┌─ Provided information

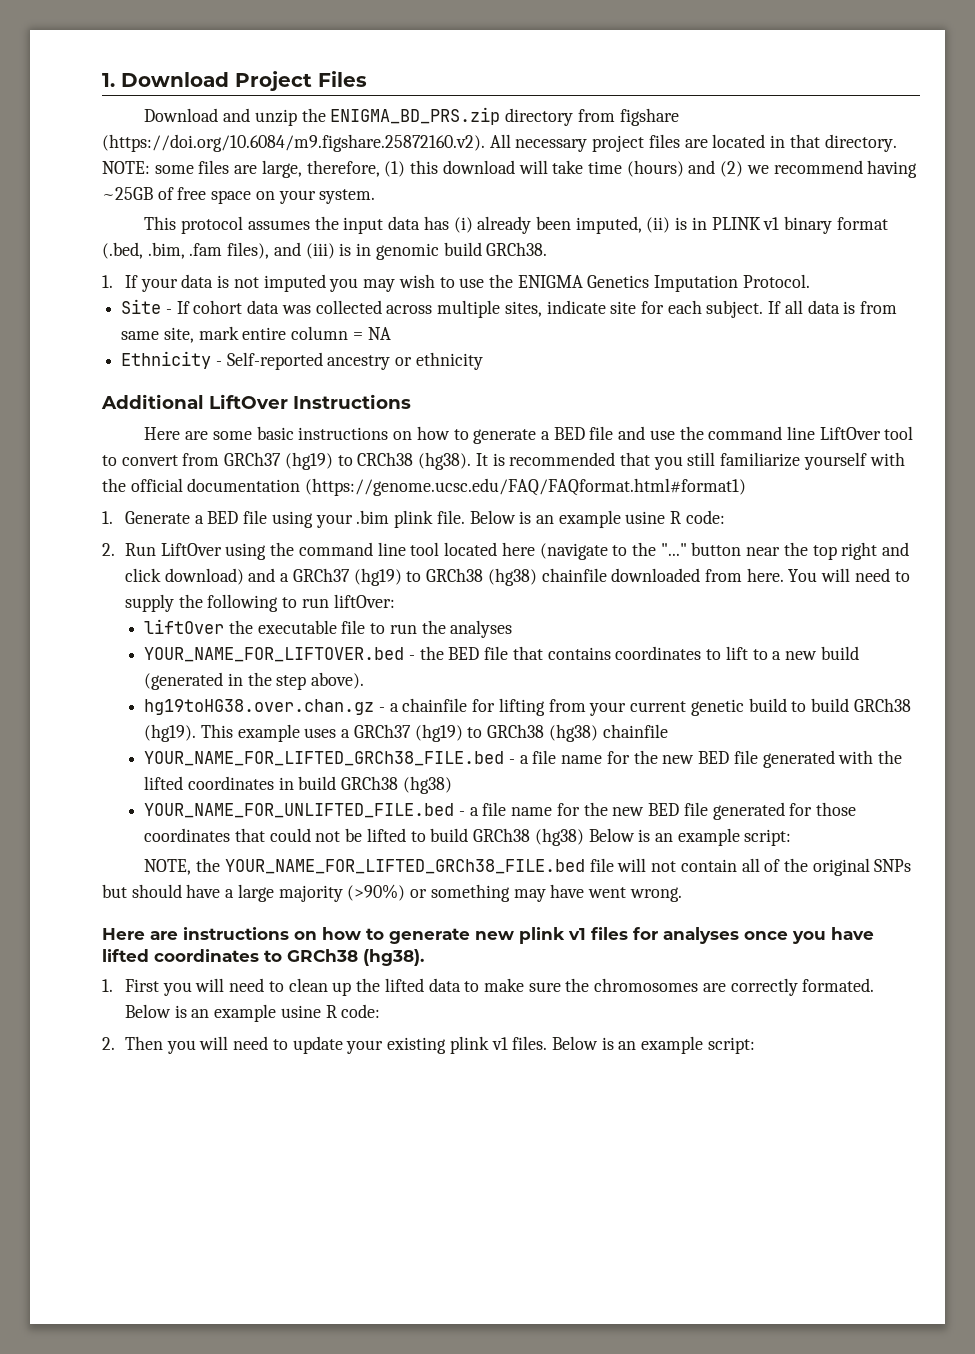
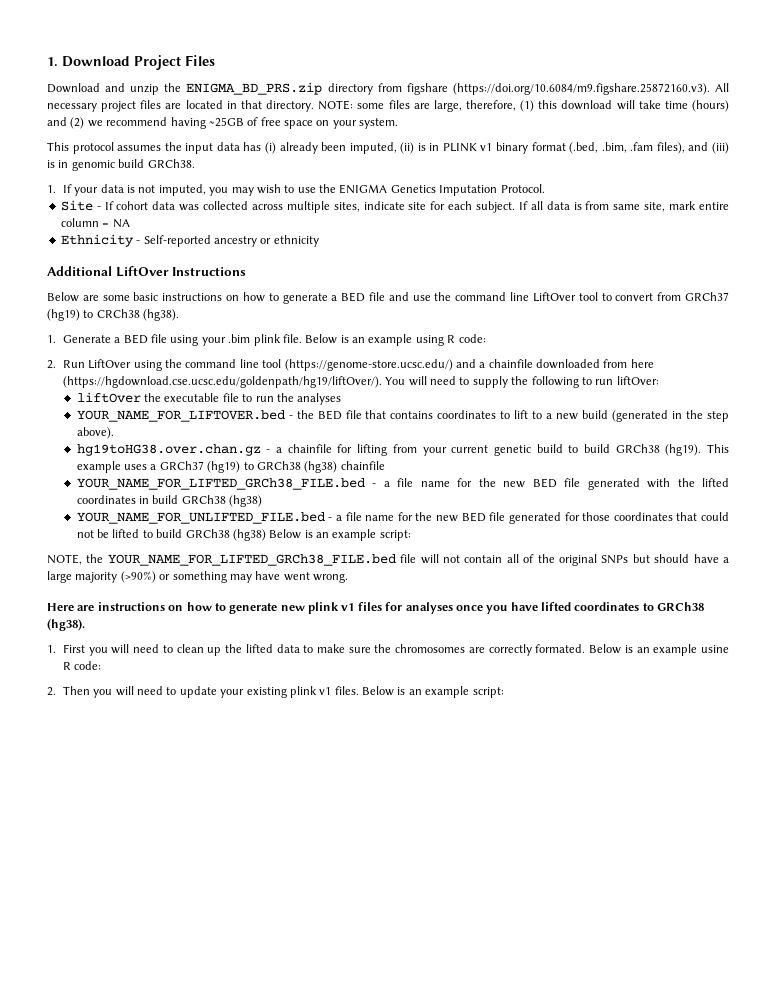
- Download and unzip the ENIGMA_BD_PRS.zip directory from figshare (https://doi.org/10.6084/m9.figshare.25872160.v2). All necessary project files are located in that directory.
+ Download and unzip the ENIGMA_BD_PRS.zip directory from figshare (https://doi.org/10.6084/m9.figshare.25872160.v3). All necessary project files are located in that directory.
- 1. If your data is not imputed you may wish to use the ENIGMA Genetics Imputation Protocol.
+ 1. If your data is not imputed, you may wish to use the ENIGMA Genetics Imputation Protocol.
- Here are some basic instructions on how to generate a BED file and use the command line LiftOver tool to convert from GRCh37 (hg19) to CRCh38 (hg38). It is recommended that you still familiarize yourself with the official documentation (https://genome.ucsc.edu/FAQ/FAQformat.html#format1)
+ Below are some basic instructions on how to generate a BED file and use the command line LiftOver tool to convert from GRCh37 (hg19) to CRCh38 (hg38).
- 1. Generate a BED file using your .bim plink file. Below is an example usine R code:
+ 1. Generate a BED file using your .bim plink file. Below is an example using R code:
- 2. Run LiftOver using the command line tool located here (navigate to the "..." button near the top right and click download) and a GRCh37 (hg19) to GRCh38 (hg38) chainfile downloaded from here. You will need to supply the following to run liftOver:
+ 2. Run LiftOver using the command line tool (https://genome-store.ucsc.edu/) and a chainfile downloaded from here (https://hgdownload.cse.ucsc.edu/goldenpath/hg19/liftOver/). You will need to supply the following to run liftOver:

└─

> **What the task requires**
In repeating the entries, exclude the pictures and alter nothing else.

> **Result of this exercise**
- Download and unzip the ENIGMA_BD_PRS.zip directory from figshare (https://doi.org/10.6084/m9.figshare.25872160.v2). All necessary project files are located in that directory.
+ Download and unzip the ENIGMA_BD_PRS.zip directory from figshare (https://doi.org/10.6084/m9.figshare.25872160.v3). All necessary project files are located in that directory.
- 1. If your data is not imputed you may wish to use the ENIGMA Genetics Imputation Protocol.
+ 1. If your data is not imputed, you may wish to use the ENIGMA Genetics Imputation Protocol.
- Here are some basic instructions on how to generate a BED file and use the command line LiftOver tool to convert from GRCh37 (hg19) to CRCh38 (hg38). It is recommended that you still familiarize yourself with the official documentation (https://genome.ucsc.edu/FAQ/FAQformat.html#format1)
+ Below are some basic instructions on how to generate a BED file and use the command line LiftOver tool to convert from GRCh37 (hg19) to CRCh38 (hg38).
- 1. Generate a BED file using your .bim plink file. Below is an example usine R code:
+ 1. Generate a BED file using your .bim plink file. Below is an example using R code:
- 2. Run LiftOver using the command line tool located here (navigate to the "..." button near the top right and click download) and a GRCh37 (hg19) to GRCh38 (hg38) chainfile downloaded from here. You will need to supply the following to run liftOver:
+ 2. Run LiftOver using the command line tool (https://genome-store.ucsc.edu/) and a chainfile downloaded from here (https://hgdownload.cse.ucsc.edu/goldenpath/hg19/liftOver/). You will need to supply the following to run liftOver:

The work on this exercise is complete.